■ Exercise objective
The answer must consist of every line in the records below that contains the string "null".

■ Data under study
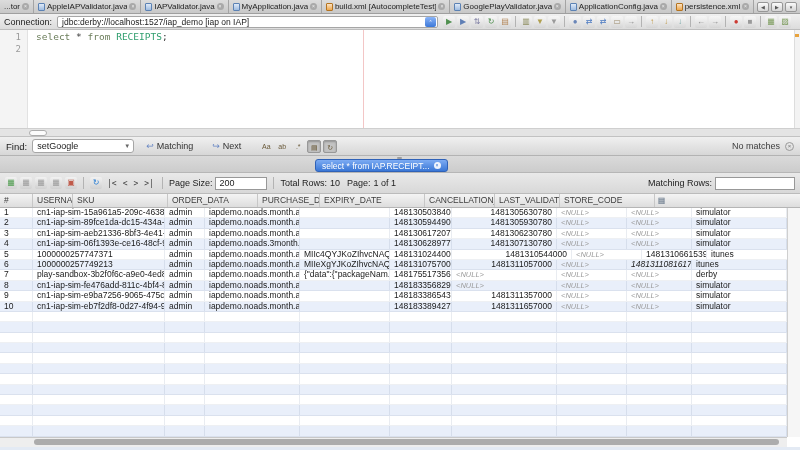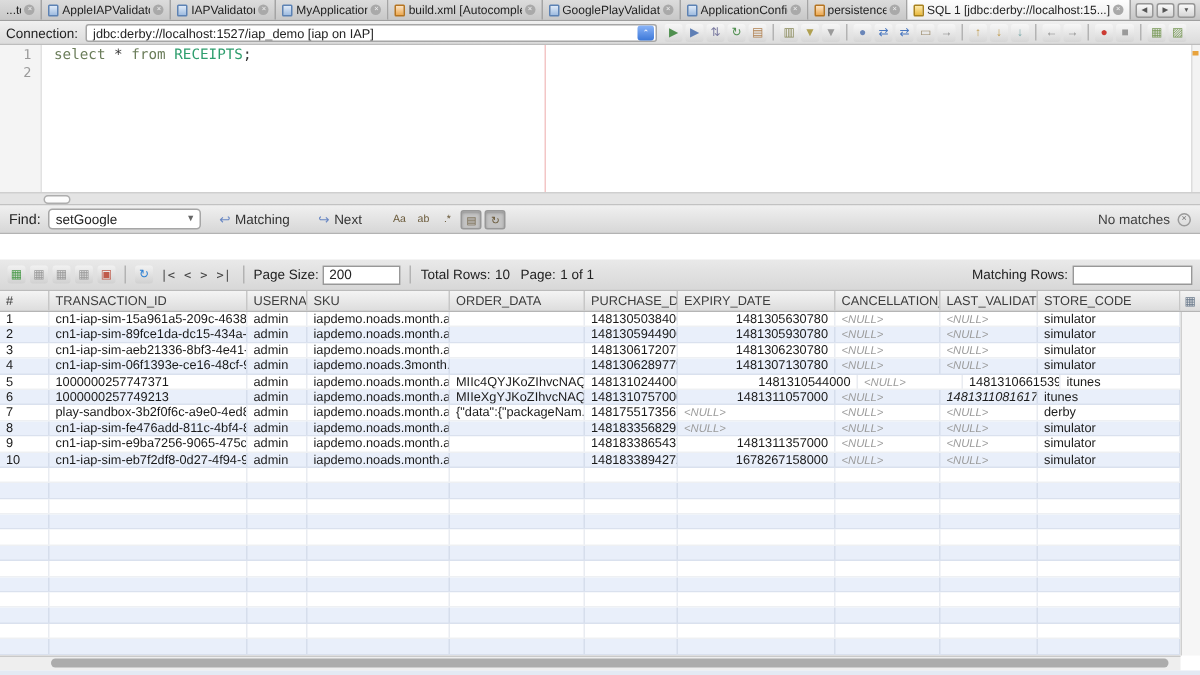--- a/index.html
+++ b/index.html
@@ -174,11 +174,6 @@
         <div class="tab">
           <span class="ticon xml"></span>
           <span class="tlabel">persistence.xml</span>
-          <span class="tclose">×</span>
-        </div>
-        <div class="tab active">
-          <span class="ticon sql"></span>
-          <span class="tlabel">SQL 1 [jdbc:derby://localhost:15...]</span>
           <span class="tclose">×</span>
         </div>
       </div>

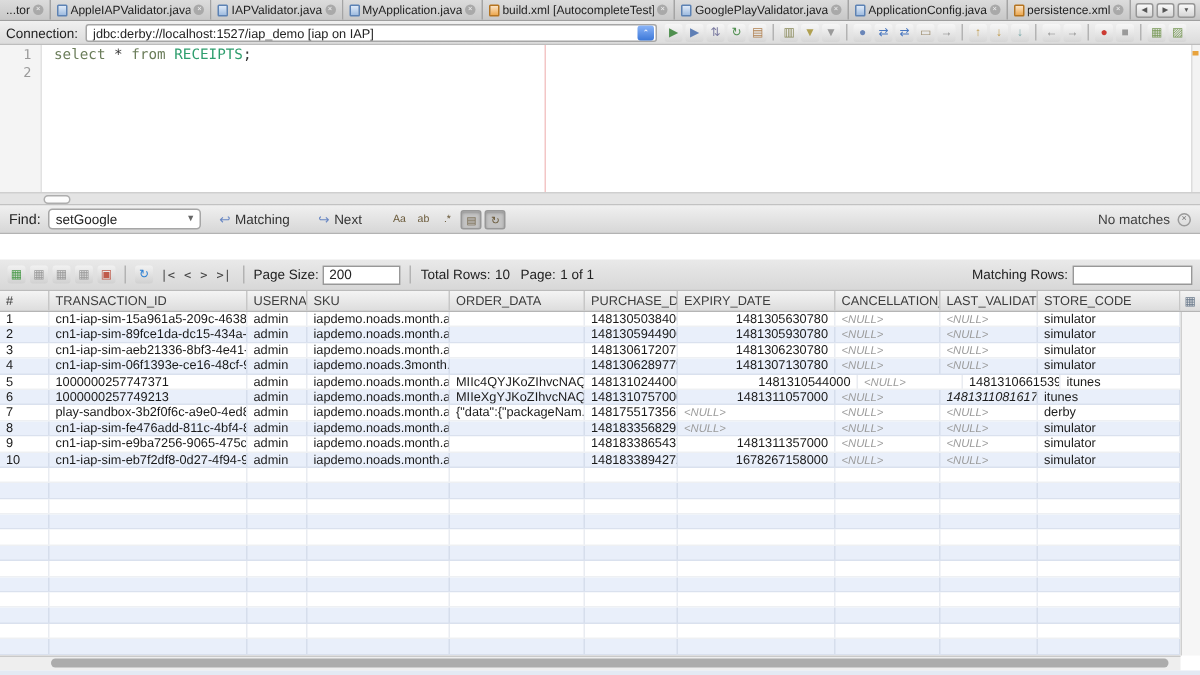--- a/index.html
+++ b/index.html
@@ -262,6 +262,13 @@
     <span class="find-close">×</span>
   </div>
 
+  <div class="rtabs">
+    <div class="splitter-dot"></div>
+    <div class="rtab">
+      <span>select * from IAP.RECEIPT...</span>
+      <span class="rtab-close">×</span>
+    </div>
+  </div>
 
   <div class="rtoolbar">
     <span id="rticons" style="display:flex;gap:3px;">

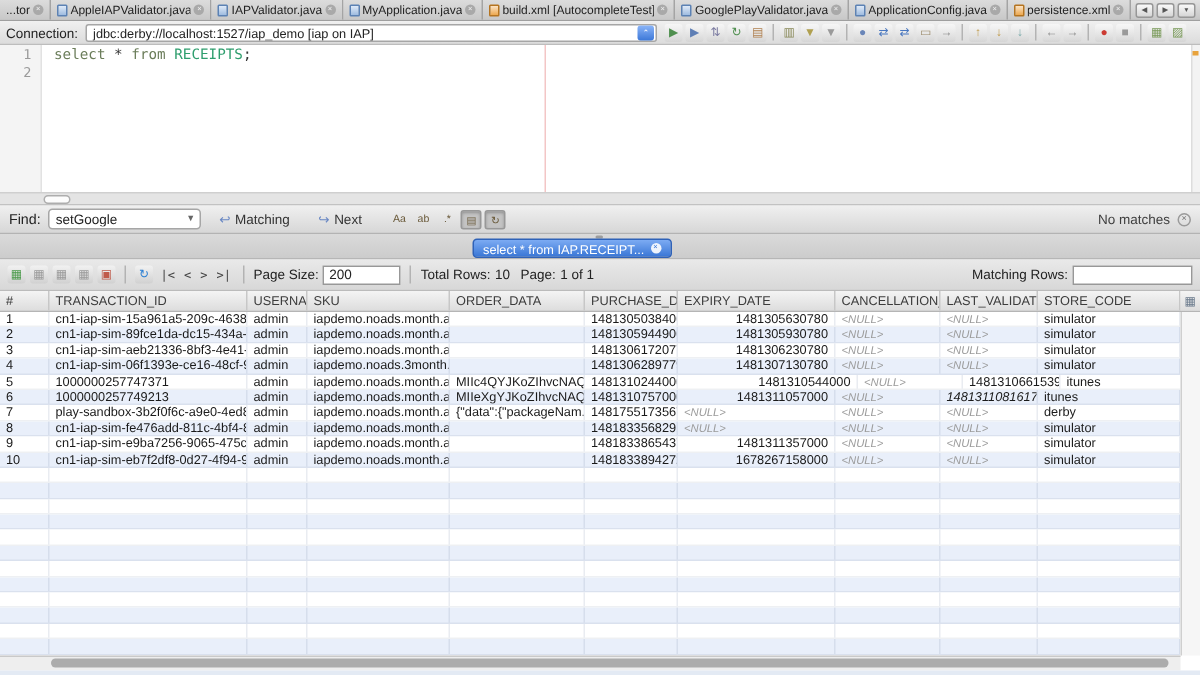--- a/index.html
+++ b/index.html
@@ -302,7 +302,6 @@
   <div class="grid">
     <div class="ghead" id="ghead">
         <span class="gh-cell" style="width: 33px;">#</span>
-        <span class="gh-cell" style="width: 132px;">TRANSACTION_ID</span>
         <span class="gh-cell" style="width: 40px;">USERNAME</span>
         <span class="gh-cell" style="width: 95px;">SKU</span>
         <span class="gh-cell" style="width: 90px;">ORDER_DATA</span>

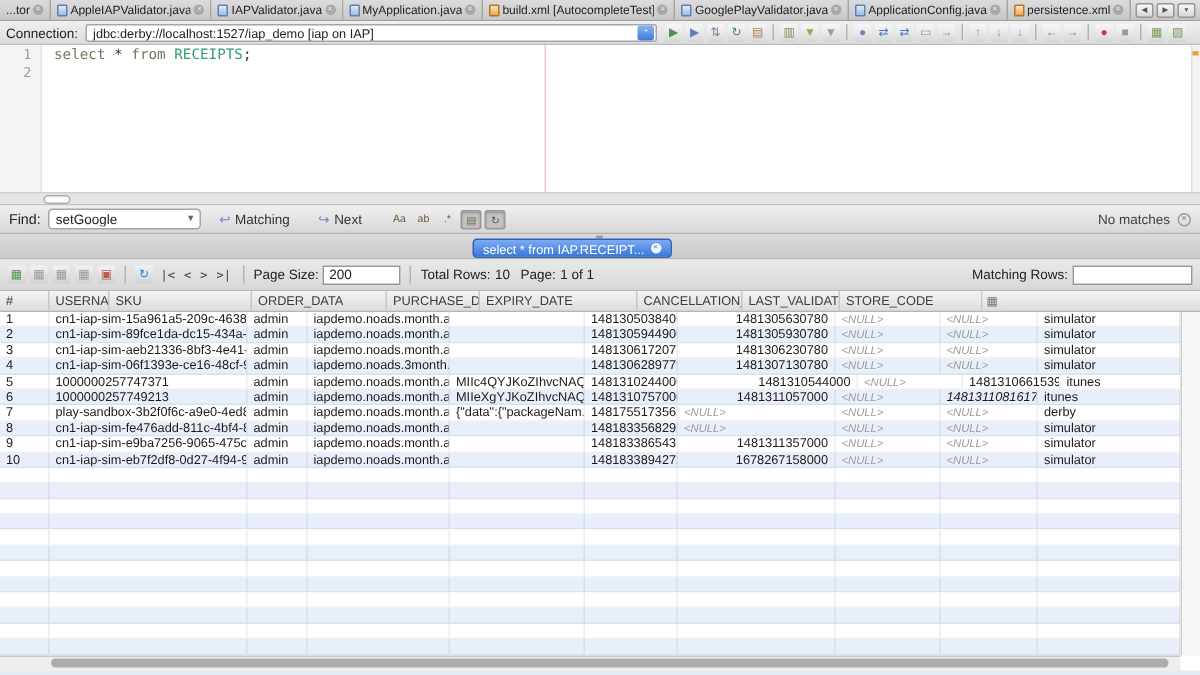--- a/index.html
+++ b/index.html
@@ -428,7 +428,7 @@
           <span class="gcell" style="width: 95px;">iapdemo.noads.month.auto</span>
           <span class="gcell" style="width: 90px;"></span>
           <span class="gcell r" style="width: 62px;">1481833894272</span>
-          <span class="gcell r" style="width: 105px;">1678267158000</span>
+          <span class="gcell r" style="width: 105px;">1481311657000</span>
           <span class="gcell null" style="width: 70px;">&lt;NULL&gt;</span>
           <span class="gcell null" style="width: 65px;">&lt;NULL&gt;</span>
           <span class="gcell" style="width: 95px;">simulator</span>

■ Result for this task
           <span class="gcell null" style="width: 70px;">&lt;NULL&gt;</span>
           <span class="gcell null" style="width: 65px;">&lt;NULL&gt;</span>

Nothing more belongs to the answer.